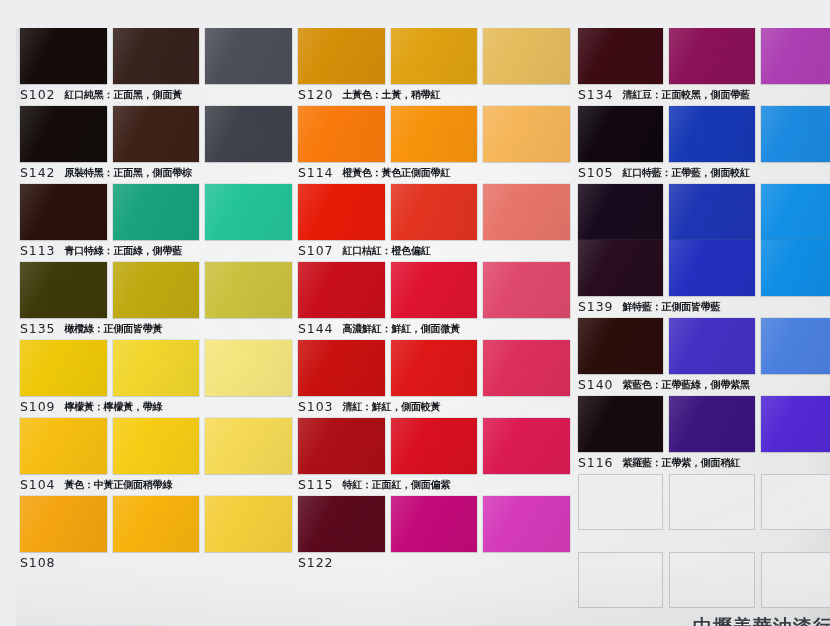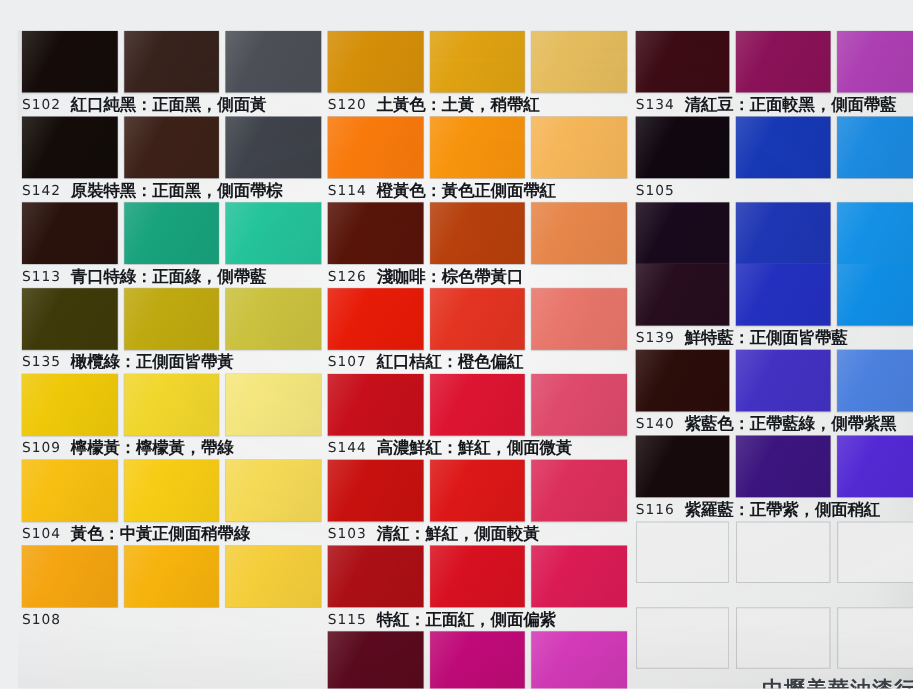--- a/index.html
+++ b/index.html
@@ -56,7 +56,7 @@
   }
   .desc{
     font-family:"DejaVu Sans","Liberation Sans",sans-serif;
-    font-size:15px;font-weight:700;letter-spacing:-.2px;color:#15181c;
+    font-size:10px;font-weight:700;letter-spacing:-.2px;color:#15181c;
   }
   #watermark{
     position:absolute;right:13px;bottom:14px;

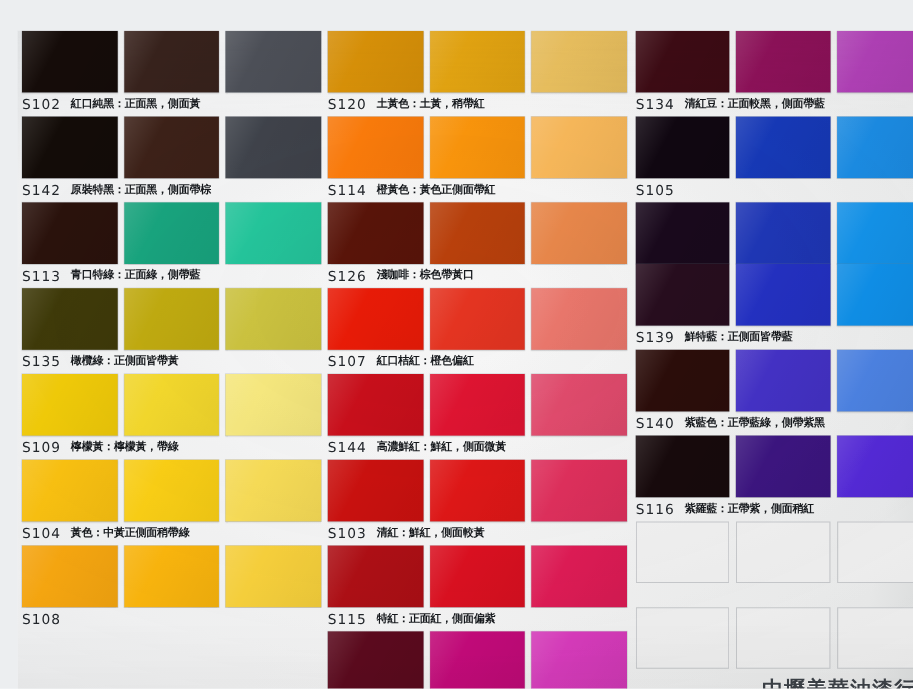--- a/index.html
+++ b/index.html
@@ -257,6 +257,7 @@
         </div>
         <div class="label">
           <span class="code">S105</span>
+          <span class="desc">紅口特藍：正帶藍，側面較紅</span>
         </div>
       </div>
       <div class="group">

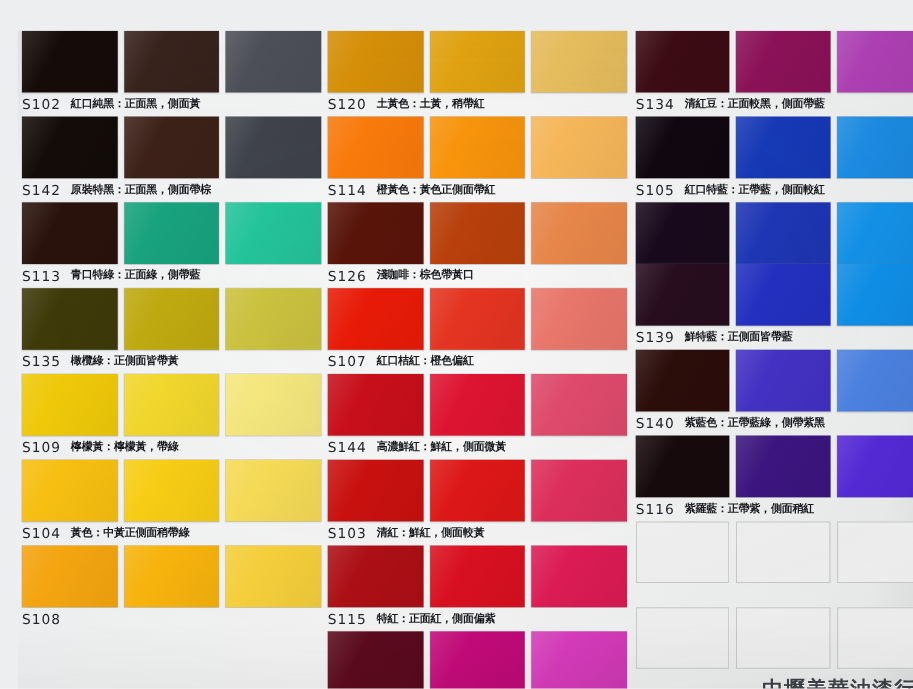--- a/index.html
+++ b/index.html
@@ -173,17 +173,6 @@
       </div>
       <div class="group">
         <div class="patches">
-          <div class="patch gloss" style="background-color: rgb(89, 20, 9);"></div>
-          <div class="patch gloss" style="background-color: rgb(185, 64, 12);"></div>
-          <div class="patch gloss" style="background-color: rgb(232, 135, 74);"></div>
-        </div>
-        <div class="label">
-          <span class="code">S126</span>
-          <span class="desc">淺咖啡：棕色帶黃口</span>
-        </div>
-      </div>
-      <div class="group">
-        <div class="patches">
           <div class="patch gloss" style="background-color: rgb(232, 27, 7);"></div>
           <div class="patch gloss" style="background-color: rgb(228, 52, 33);"></div>
           <div class="patch gloss" style="background-color: rgb(233, 118, 107);"></div>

━━━━━━

■ **Exercise brief**
Wherever the string "desc" appears in the data above, report the whole line.

■ **Answer box**
   .desc{
+          <span class="desc">紅口特藍：正帶藍，側面較紅</span>
-          <span class="desc">淺咖啡：棕色帶黃口</span>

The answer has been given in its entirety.